About a month ago, I discovered that I left the storm window open in my second floor bathroom. In an attempt to bring order to an otherwise chaotic life, I decided to strive for a spotless sill, capitalizing on minutae of life that lay under my power. Removing cobwebs and dead leaves from the space between two pieces of glass seemed an obtainable goal and satisfying task at the time, yet subsequently leaving that window open would have eventually defeated the purpose.

IMG_3256I likely wouldn’t have noticed the oversight until the next OCD attack, if it weren’t for the female mourning dove who had decided to build her flimsy nest there. One evening while attending to my toilette I heard the distinctive, soulful coo coming from the window, coupled with an aviary silhouette: an evening sloped bird shadow in the lower left pane.

The next morning she remained, periodically exposing her two small ivory-colored eggs, much to the delight of my children and me. We scoured the Sibley’s Guide To Birds, devoured the Cornell Lab of Ornithology website, took daily photographs and videos of our new feathered friends. We were careful not to disturb her mothering, her dutiful and steadfast wait for her squabs to emerge from their shells as she warmed them with her bulbous breast.

They hatched about two weeks later, wet little chicks with tightly wrenched eyelids, vulnerable to all that lay beyond that sill. My teenaged son crouched in the adjacent bathtub waiting for over an hour the morning we discovered they had hatched to capture their image on film. I marveled at his stamina, his persistence, the ability of this tiny winged creature to tear him away from all electronic distractions. It’s as if Lovey Dovey, a name coined by my five year-old, had reminded us all of a world that existed beyond ourselves, outside of our comprehension or natural abilities.
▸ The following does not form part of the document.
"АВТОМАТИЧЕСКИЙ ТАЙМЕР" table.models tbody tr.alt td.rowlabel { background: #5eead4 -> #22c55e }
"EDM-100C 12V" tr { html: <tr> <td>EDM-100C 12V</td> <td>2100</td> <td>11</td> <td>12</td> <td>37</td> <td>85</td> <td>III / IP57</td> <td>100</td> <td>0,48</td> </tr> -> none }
The squabs matured, violently devoured dove’s milk from Lovey’s esophagus, which is simply regurgitated seeds she had pre-digested for their convenience. The growing squabs bulged from underneath their parent, as we learned that both male and female take on child-minding responsibilities. We wondered when they made the shift change, musing to ourselves that the changing of the guard was done in much more private circumstances than those of Buckingham Palace.

Mostly, however, her presence was reassuring in that there was an order to the world that was natural and that perhaps we were part of it. We instinctively lowered the shade when her uneasiness was clear, when the reactionary ruffle of feathers in a stream of artificial light spilled through the pane of glass that separated us. We understood that there was a wall, albeit a clear one, that offered an impressive view, but kept us definitively apart.
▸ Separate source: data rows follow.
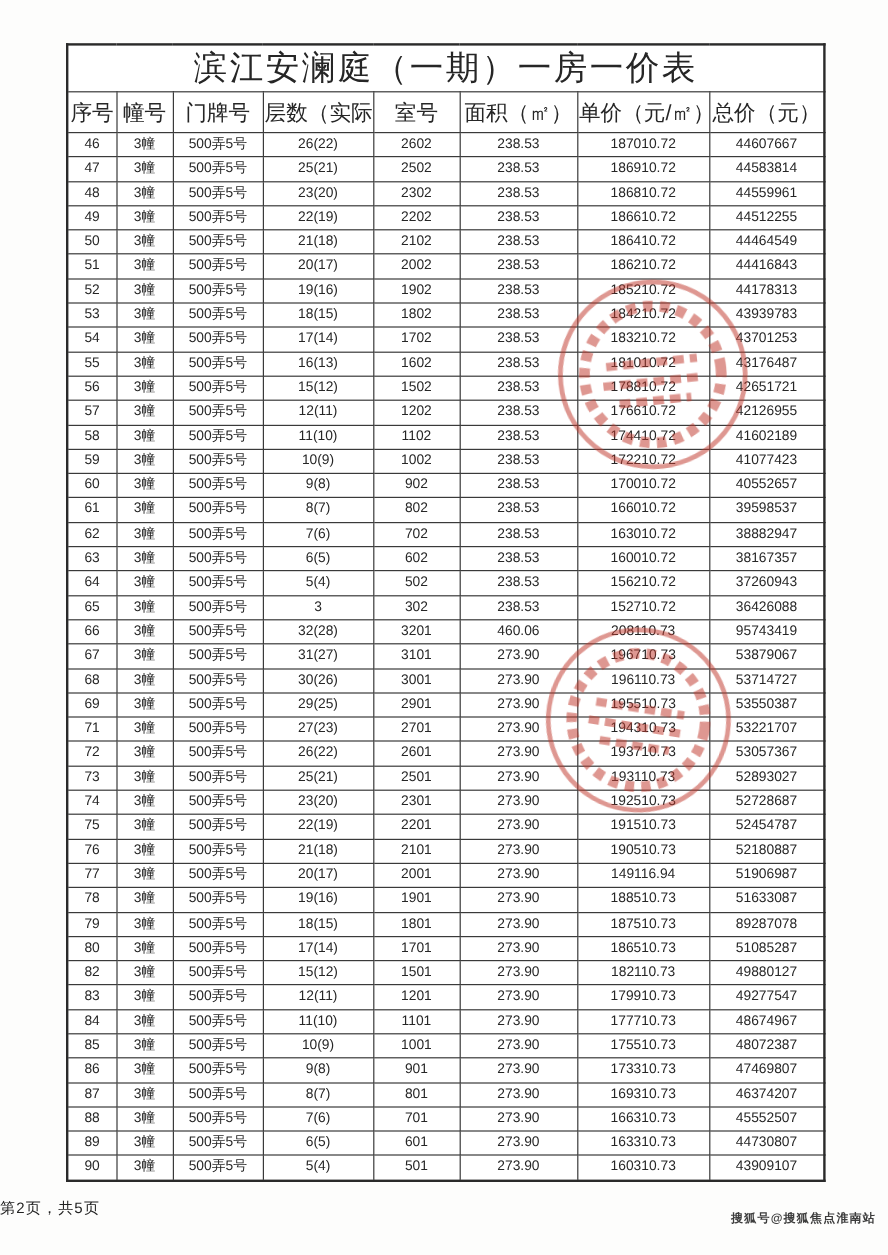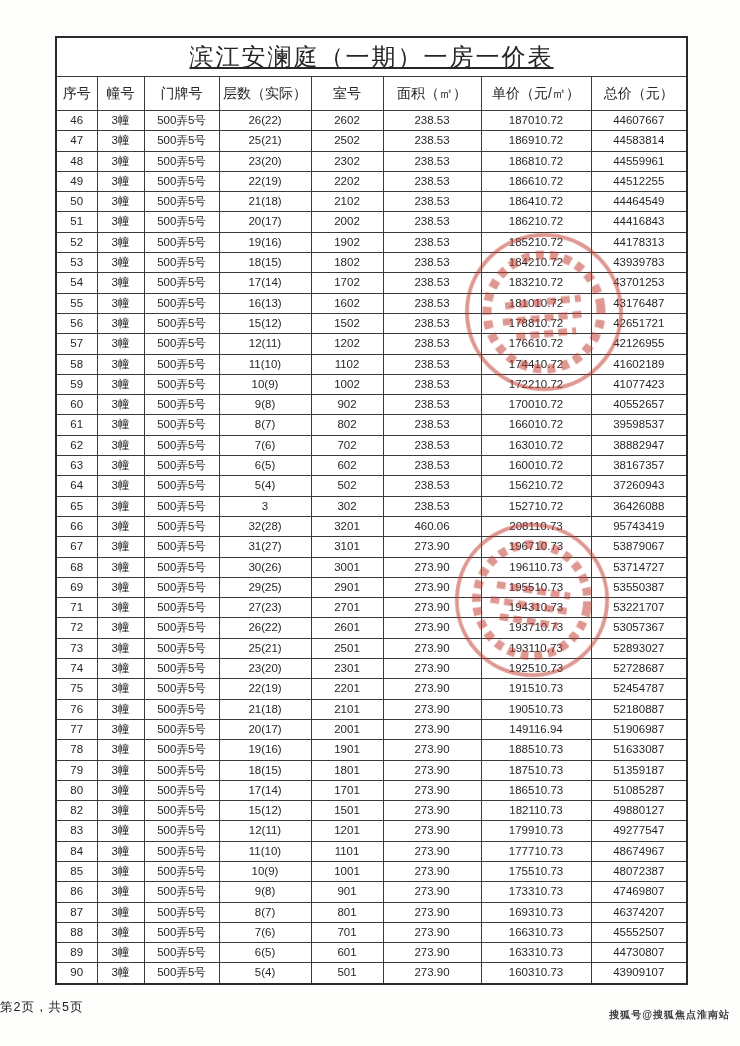"滨江安澜庭（一期）一房一价表" .title-cell { font-size: 24px -> 28px; text-decoration: underline -> none }
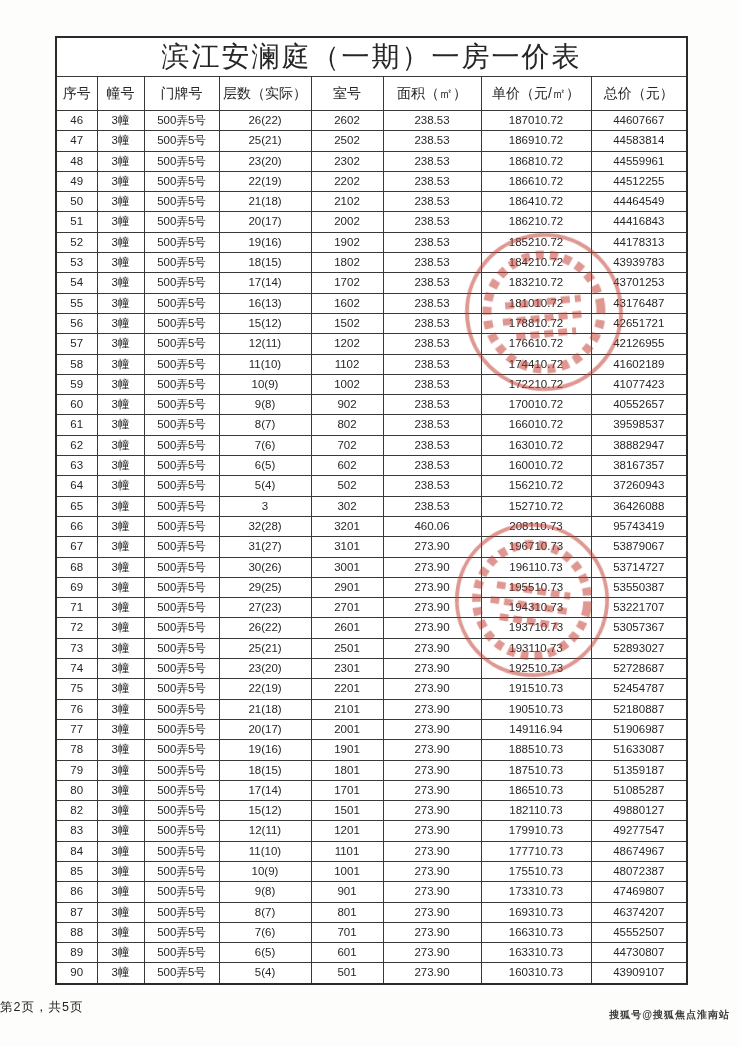"序号" .head-cell { font-size: 14px -> 18px }
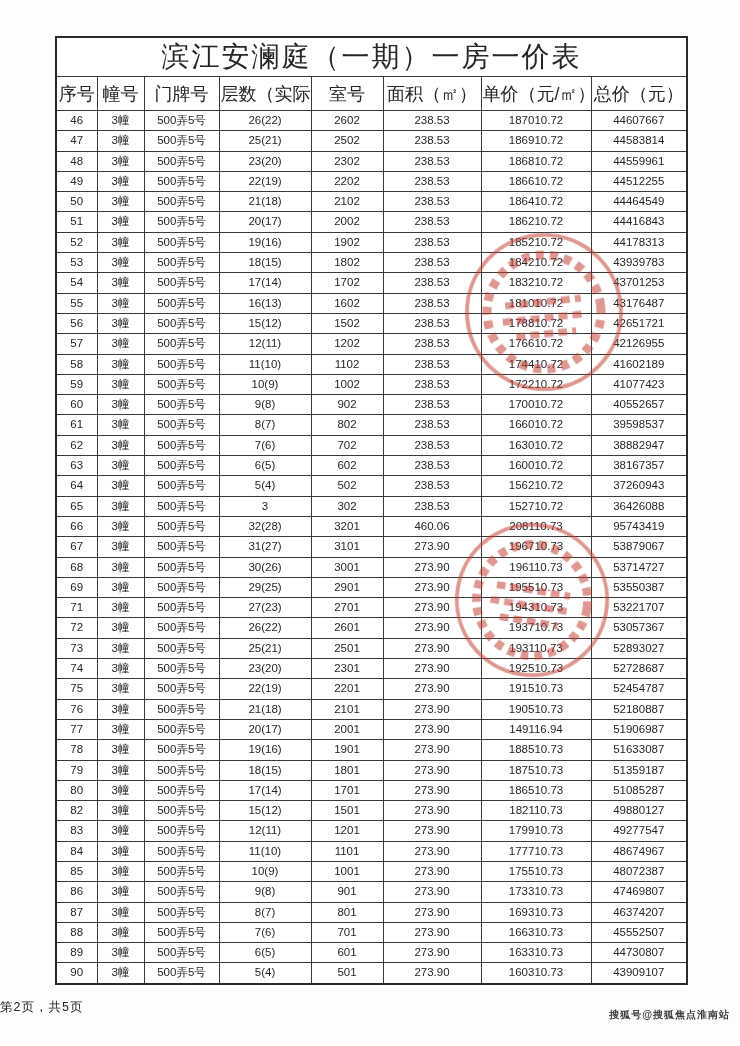"51359187" td { text: 51359187 -> 89287078 }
About a month after we discovered we were playing host to one of nature’s wonders, we left for a weekend away, only to return to two adolescent doves struggling their way up our back steps, and clumsily flying to a near-by branch. The nest was left, empty and filthy with guano, as we regretfully acknowledged that we missed the flying lessons and the thrill of observing the first stretch of fully-functioning wings. Of course we are not part of that world, and understood that our connection to this little family was fleeting by necessity, distant by nature and yet unusually intimate.

Yet it is impossible as emotional beings not to connect the experience to interpersonal, human ones. We had suffered loss that all human beings do, albeit in greater concentration in the recent past: we lost a parent, a grandparent, a marriage, the dream of a cohesive, nuclear family, an adored family dog. We had begun to prepare for my oldest child to leave our own nest, as he begins to think about colleges. It made us wonder if all such connections are as fleeting as an accidental intimacy we shared with a doting dove.

So it is with joy that we discovered that Lovey has returned to her nest this evening, perhaps seeking shelter from a rainy summer night, maybe to delightfully re-use the nest for another clutch of eggs. Let her serve as a reminder that the simple yet wondrous experience that she has shared with us, by some stroke of serendipity, will always be ours, as will every human connection we were lucky enough to make.

Meantime, I will leave the sill littered with sticks and droppings, ignoring – for now – what can be controlled.